> [ACTIVITY]: Return each line of the data below exactly, omitting any pictures.

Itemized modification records
[Start of section]

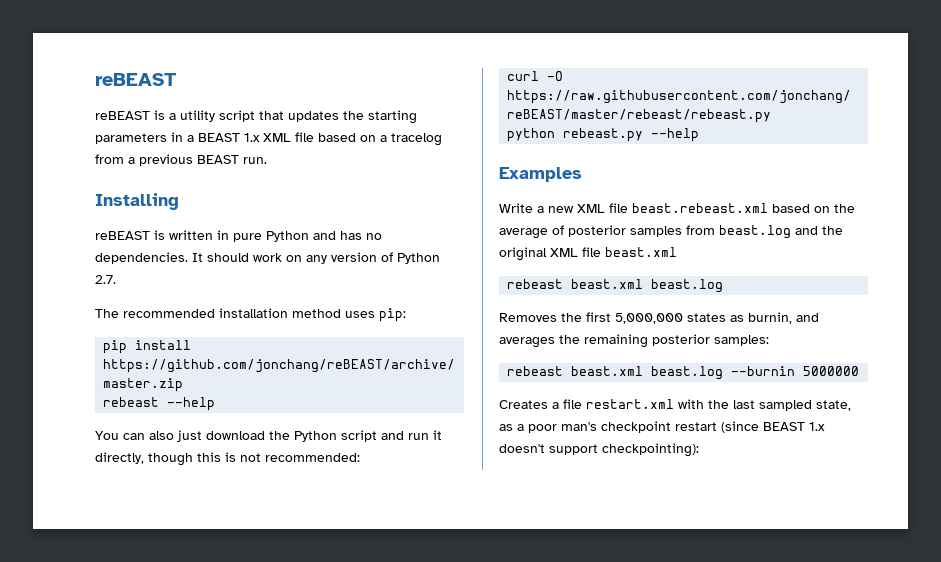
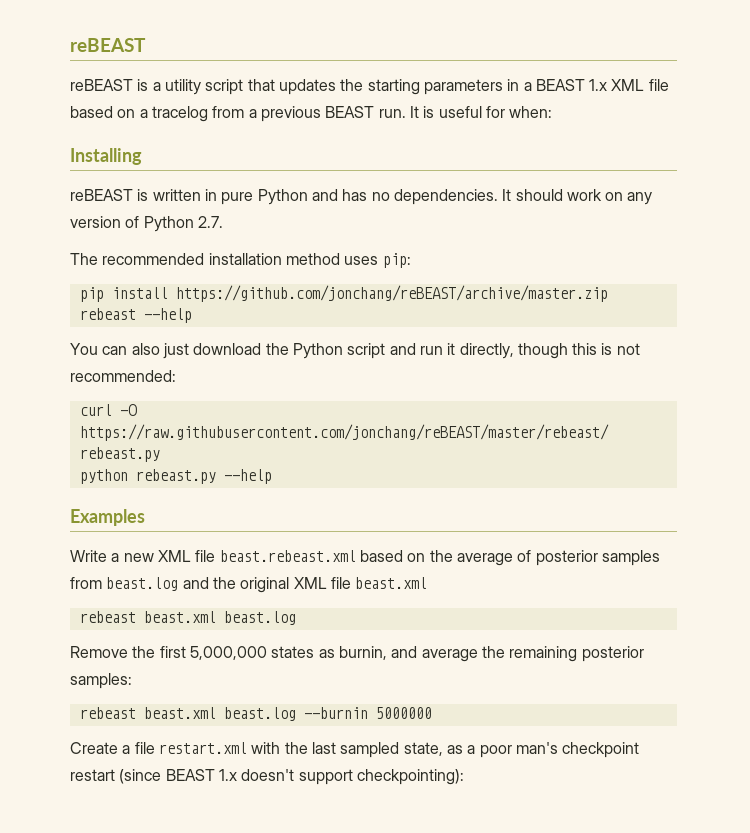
+ It is useful for when:
- Removes the first 5,000,000 states as burnin, and averages the remaining posterior samples:
+ Remove the first 5,000,000 states as burnin, and average the remaining posterior samples:
- Creates a file restart.xml with the last sampled state, as a poor man's checkpoint restart (since BEAST 1.x doesn't support checkpointing):
+ Create a file restart.xml with the last sampled state, as a poor man's checkpoint restart (since BEAST 1.x doesn't support checkpointing):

[End of section]

> [RESULT]:
+ It is useful for when:
- Removes the first 5,000,000 states as burnin, and averages the remaining posterior samples:
+ Remove the first 5,000,000 states as burnin, and average the remaining posterior samples:
- Creates a file restart.xml with the last sampled state, as a poor man's checkpoint restart (since BEAST 1.x doesn't support checkpointing):
+ Create a file restart.xml with the last sampled state, as a poor man's checkpoint restart (since BEAST 1.x doesn't support checkpointing):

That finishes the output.